About this task: Within the entries below, please retype exactly the lines starting with the line that has "text: Runtime ->" and going on through the line that has "margin-left: 27px ->", but not the pictures.

Input for this task:

↓↓↓

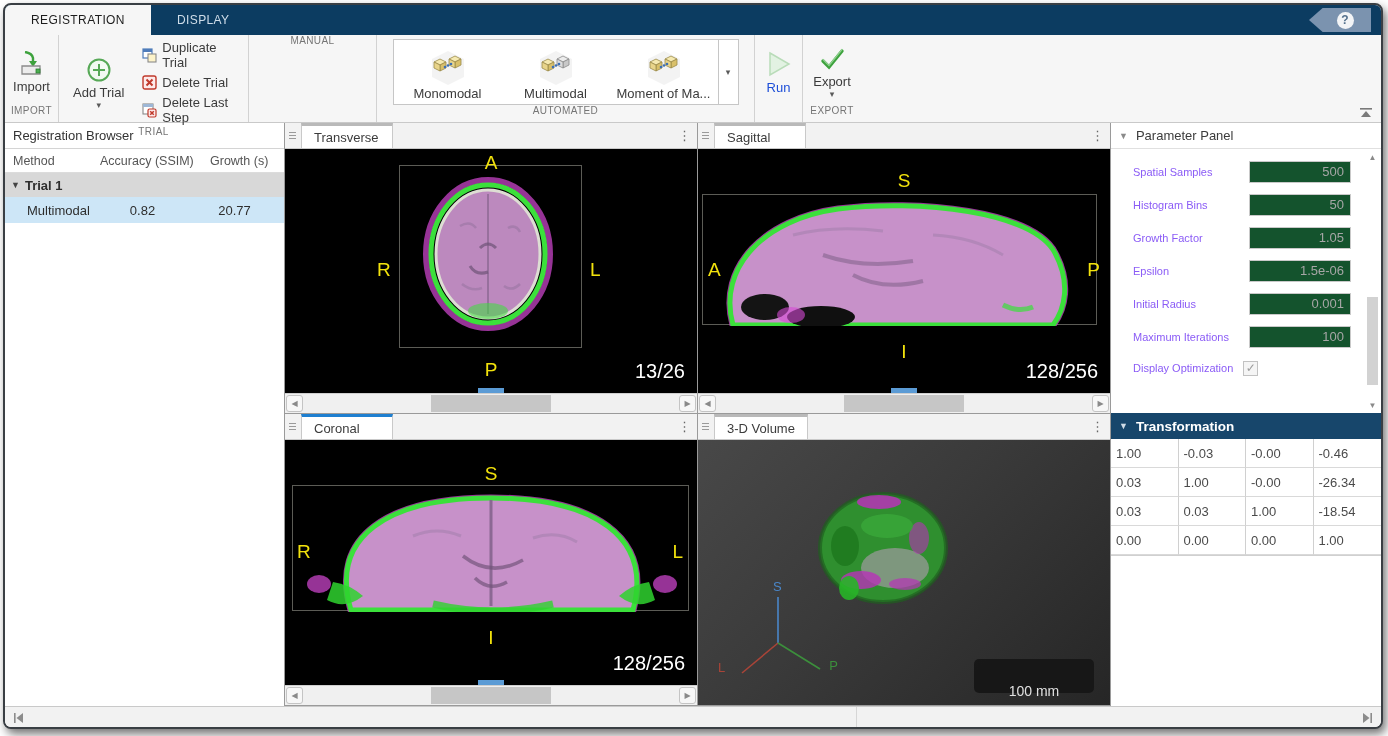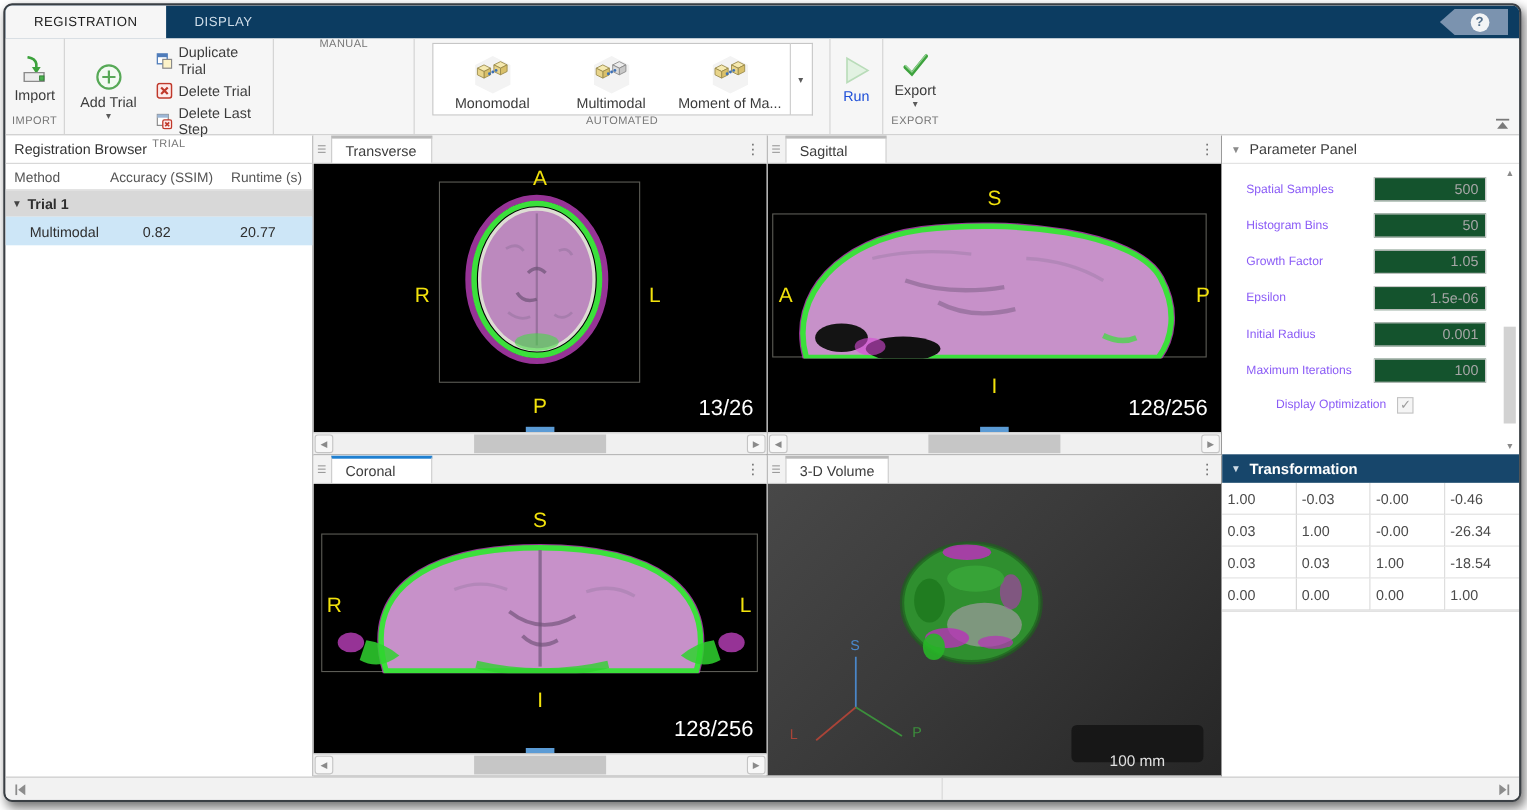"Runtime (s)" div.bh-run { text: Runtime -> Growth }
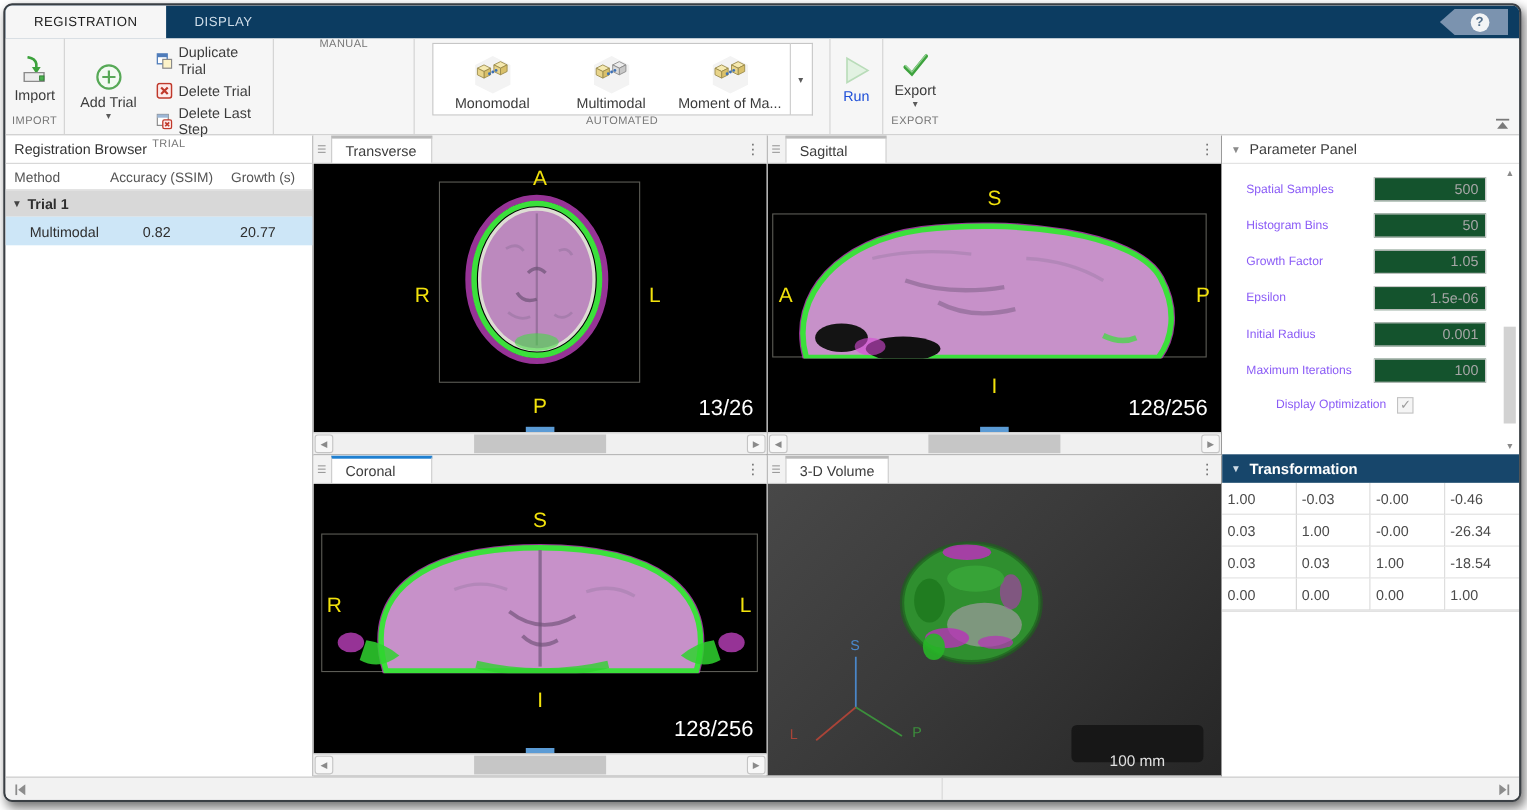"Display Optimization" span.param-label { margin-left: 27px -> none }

↑↑↑
↓↓↓

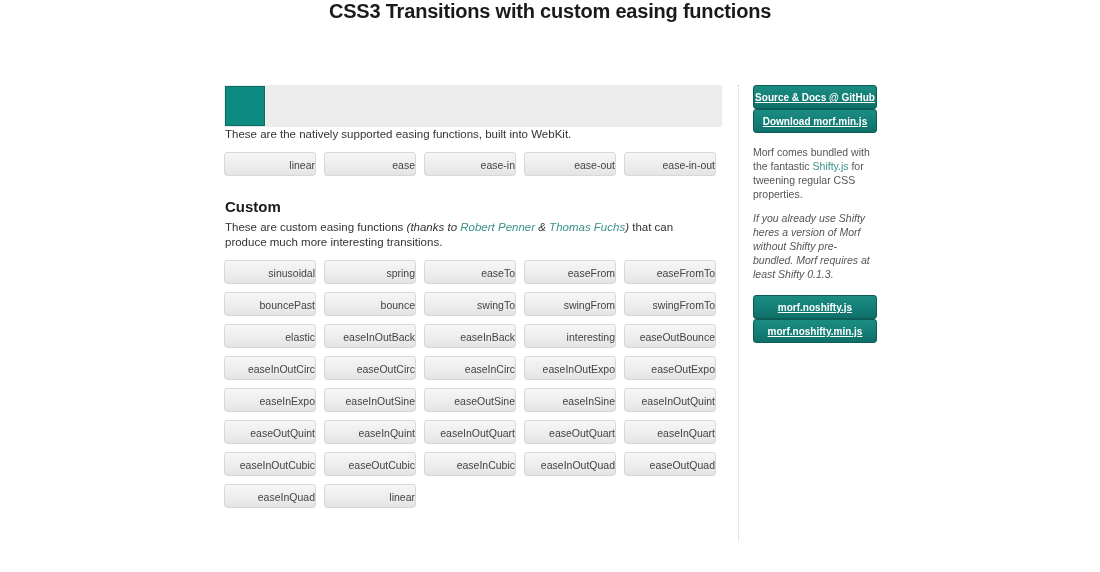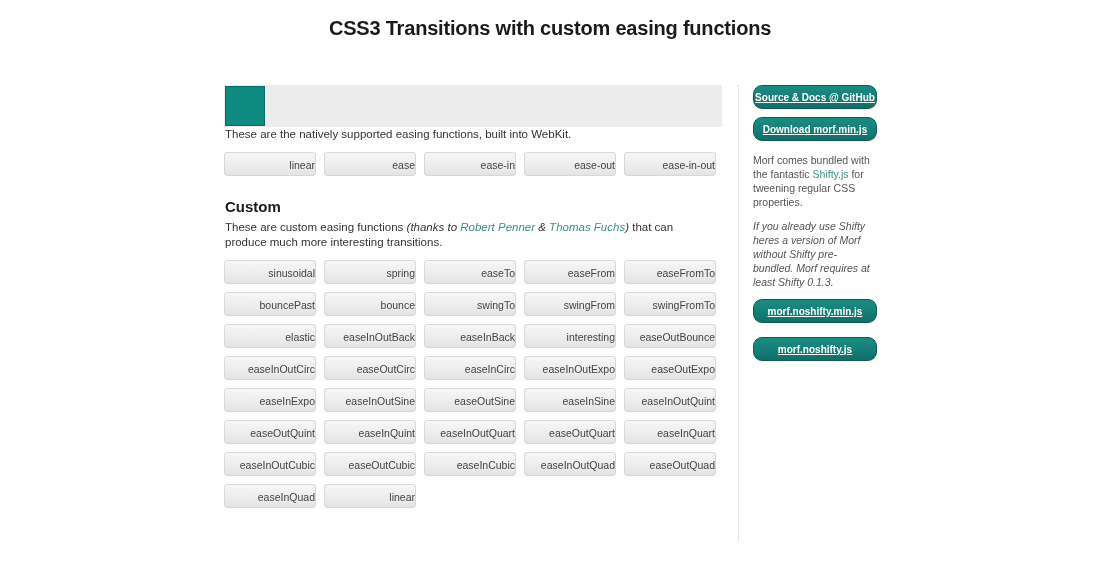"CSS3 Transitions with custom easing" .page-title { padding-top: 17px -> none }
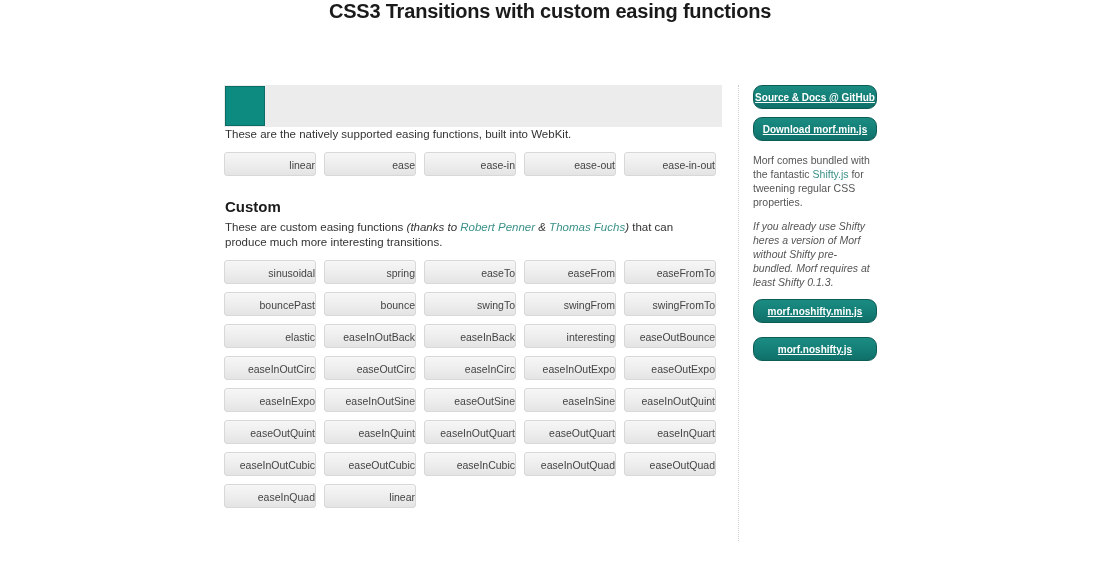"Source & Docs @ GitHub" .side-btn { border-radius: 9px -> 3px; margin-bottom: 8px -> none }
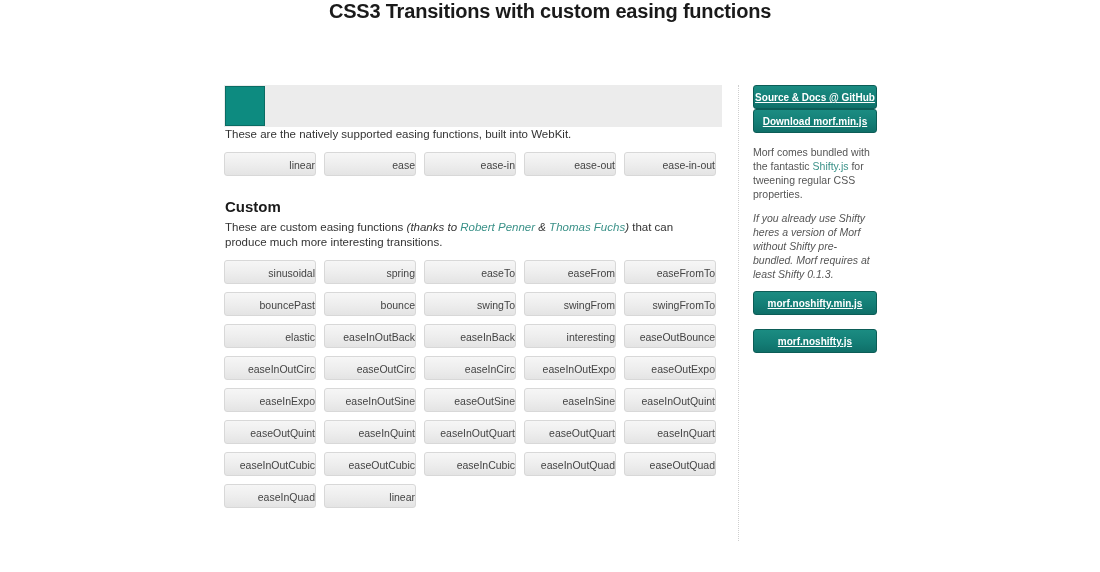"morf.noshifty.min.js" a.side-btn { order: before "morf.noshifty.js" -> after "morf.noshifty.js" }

↑↑↑
↓↓↓

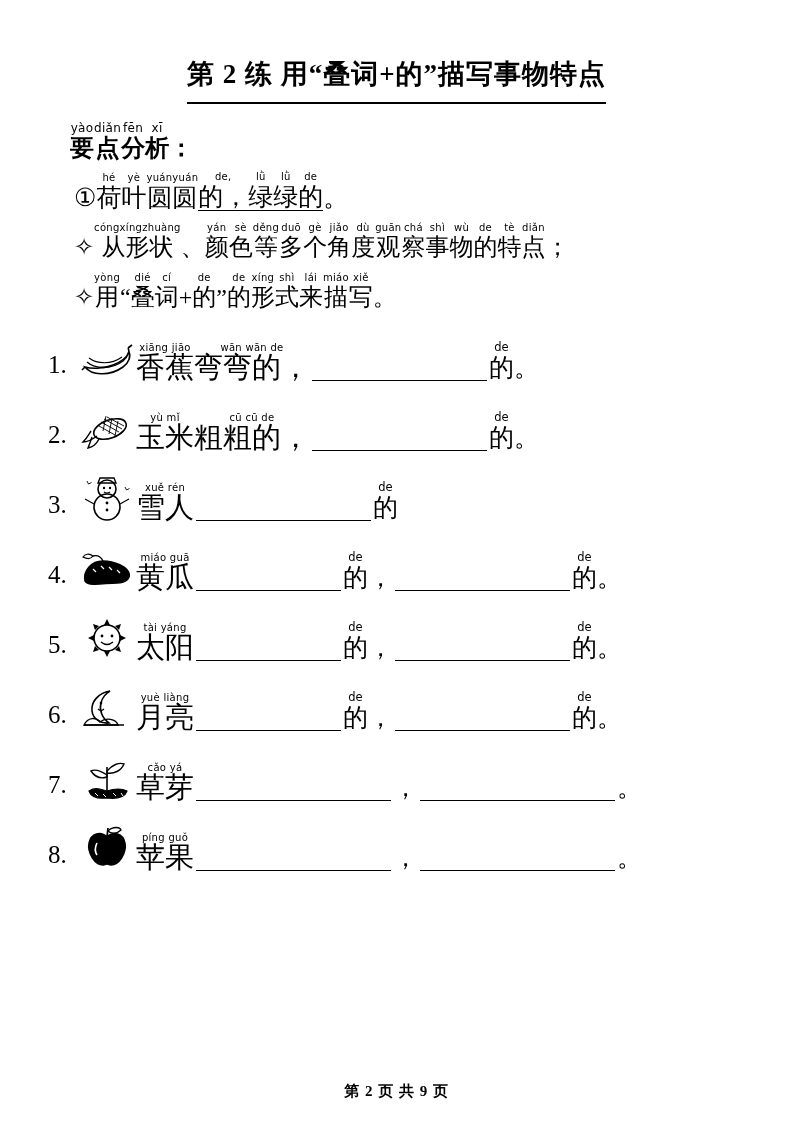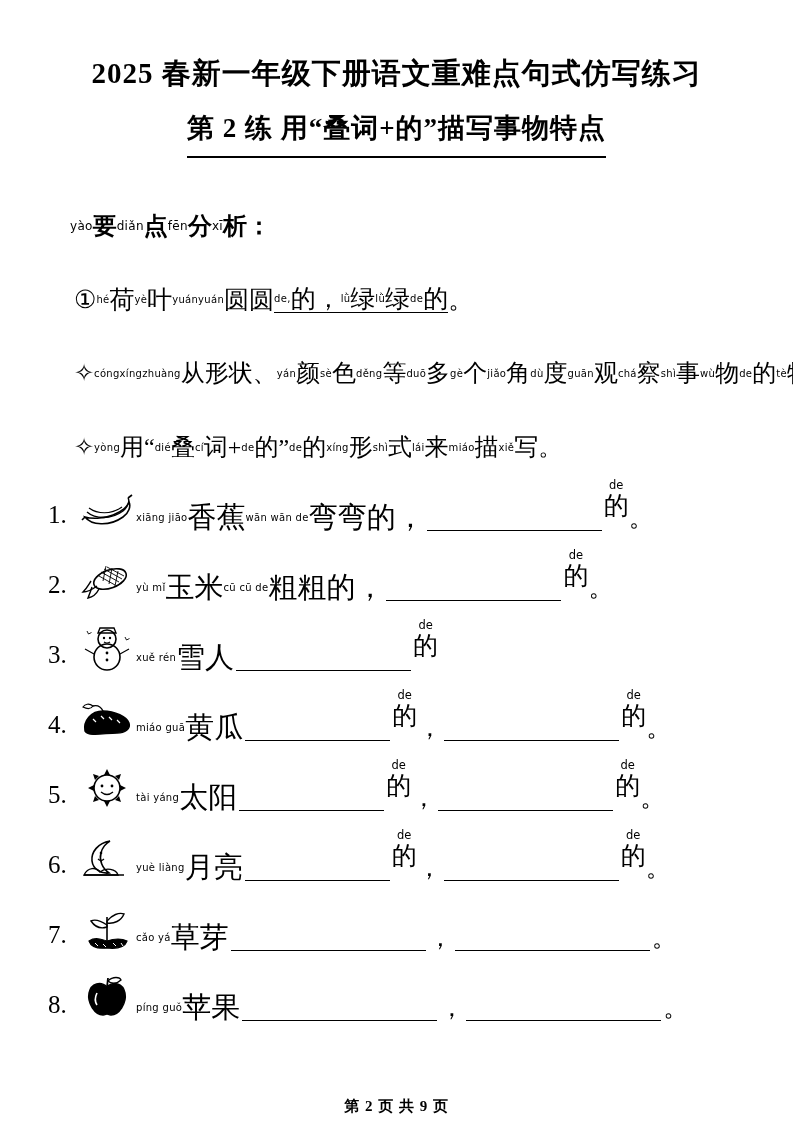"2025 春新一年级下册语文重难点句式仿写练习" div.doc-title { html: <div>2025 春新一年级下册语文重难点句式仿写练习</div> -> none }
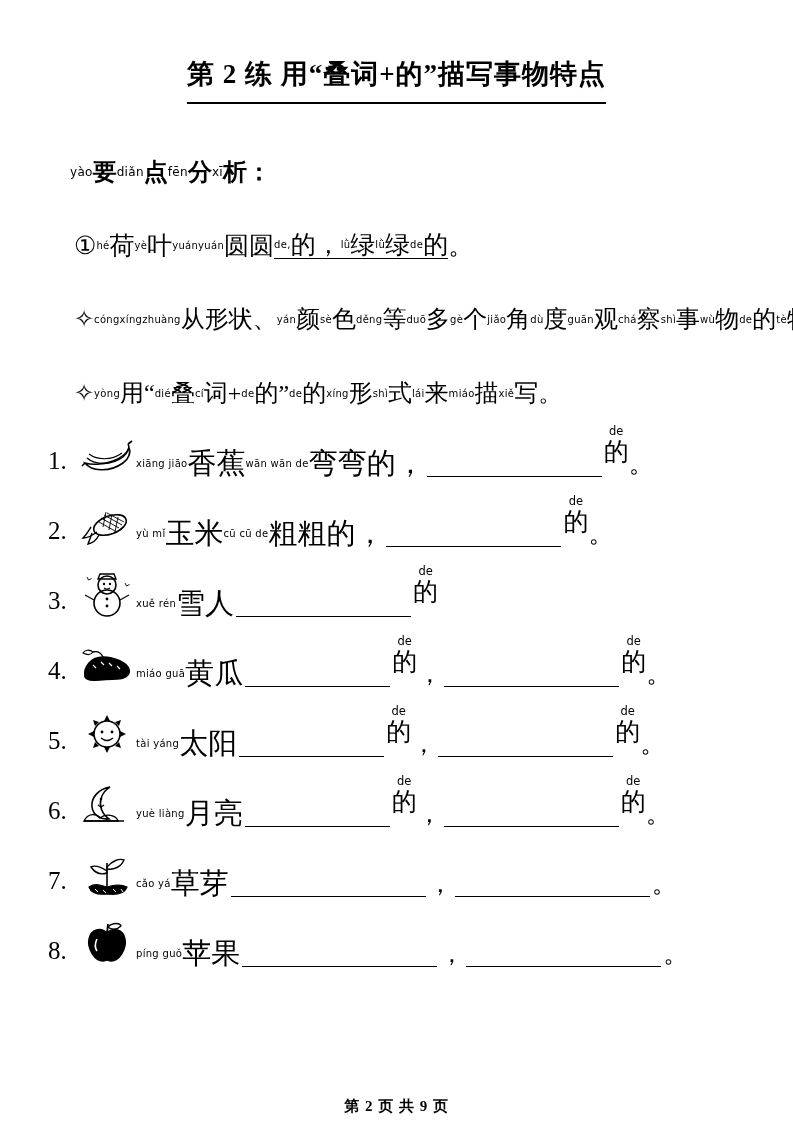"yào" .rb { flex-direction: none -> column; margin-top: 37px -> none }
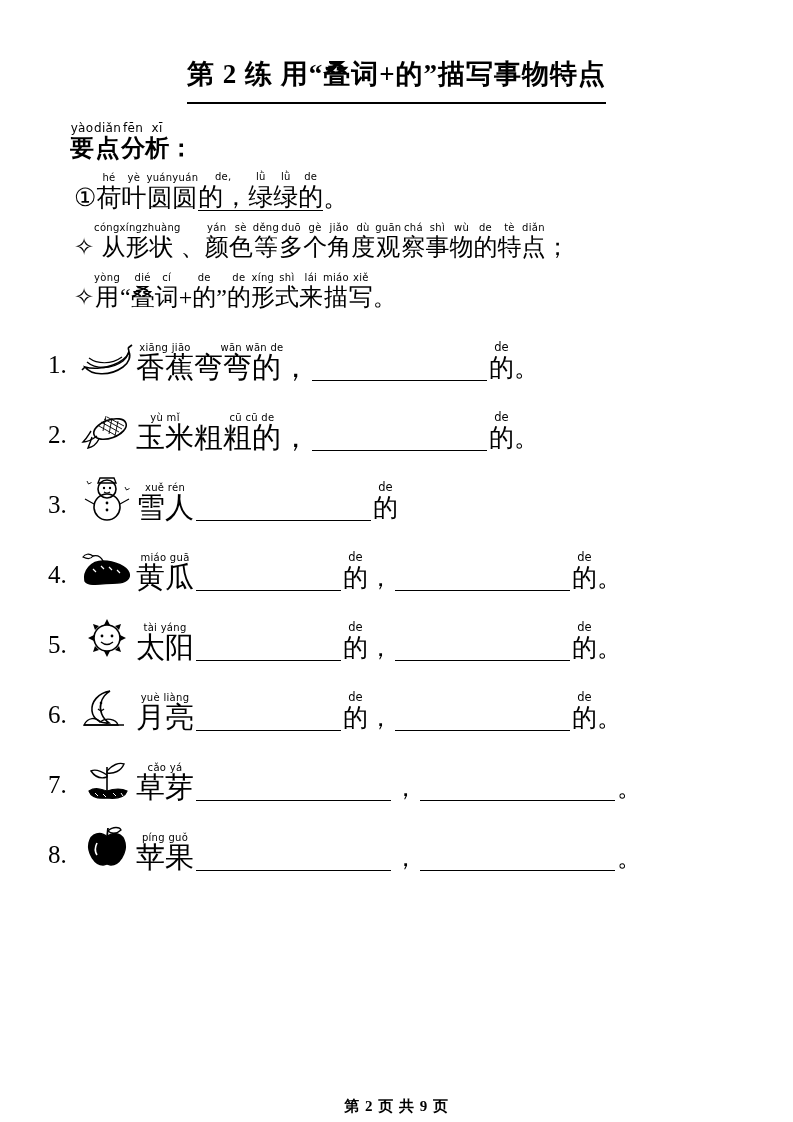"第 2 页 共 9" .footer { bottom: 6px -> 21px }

↑↑↑

Written response:
"Runtime (s)" div.bh-run { text: Runtime -> Growth }
"Display Optimization" span.param-label { margin-left: 27px -> none }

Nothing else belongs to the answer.